Multiple smaller nat cats drive average losses in 2018

Insured losses from major natural catastrophes in 2018 totalled roughly US$71.5bn, only slightly more than the annual average since 2011 but the third-highest total during the eight-year period, according to the latest figures from Willis Re.

The average is driven upwards by peak annual losses of US$120bn in 2011 and US$143bn in 2017. In contrast to these previous peak years, where one or two natural disasters contributed a large percentage of the total insured loss, no such major event or events account for a large proportion of the 2018 losses. Instead, the total arises from a series of smaller and medium-sized loss events.

Head of International Catastrophe Analytics at Willis Re, Karl Jones, said 2018 was an unusual year. “The industry experienced a large number of mid-sized natural catastrophes. Three events – the Camp Fire, Typhoon Jebi, and Hurricane Michael – have all reached at least the high single digit billions in insured losses, but only the Camp Fire seems likely to exceed the level of US$10bn. However, a large number of smaller, billion-dollar losses, principally storms, has added up to make 2018 a costly catastrophe year. With the exception of the major California wildfires, these losses are well within modelled expectations.”

The largest single insured loss was the Camp Fire, which will cost re/insurers between US$6.0 and US$10.75bn, pushing the likely combined losses from the Carr, Mendocino, Camp, and Woolsey wildfires to about US$15-17bn.

The insured loss range for Hurricane Michael is US$6.0 to US$10.0bn; Typhoon Jebi in Japan delivered an estimate of US$8.5bn of insured losses. The largest European loss was winter storm Friederike, with insured losses of about US$2.0bn. No single major insured loss from natural disasters occurred in Latin-America or the Caribbean.
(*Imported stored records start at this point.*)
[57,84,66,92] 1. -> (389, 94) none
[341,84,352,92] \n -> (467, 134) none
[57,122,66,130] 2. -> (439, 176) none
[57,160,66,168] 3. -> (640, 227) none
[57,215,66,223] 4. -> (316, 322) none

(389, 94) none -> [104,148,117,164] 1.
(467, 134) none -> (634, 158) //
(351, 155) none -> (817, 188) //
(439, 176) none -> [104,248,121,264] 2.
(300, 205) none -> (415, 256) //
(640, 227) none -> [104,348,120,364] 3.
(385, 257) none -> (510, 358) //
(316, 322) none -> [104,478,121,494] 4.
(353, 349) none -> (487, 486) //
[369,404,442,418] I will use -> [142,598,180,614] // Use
Executive vice-president and head of North America Catastrophe Analytics at Willis Re, Vaughn Jensen, said: “The re/insurance industry has now absorbed more than US$200bn worth of natural catastrophe losses over a two-year period. It has been a significant test for both traditional and ILS capacity but overall the sector’s capitalisation remains strong. The distribution of smaller catastrophes in 2018 has given retrocessionaires and excess of loss reinsurers some breathing spaces, with the clear exception of aggregate covers as well as accounts with a concentration of exposure in California. The frequency of catastrophe losses over the last two years continues to result in many primary insurers rethinking their strategy around retention levels. Several sustained storms may also lead to reconsideration of hours clauses by cedants and reinsurers. On the back of this unusual catastrophe experience, we expect to see further reinsurance programme adjustments as the year progresses.”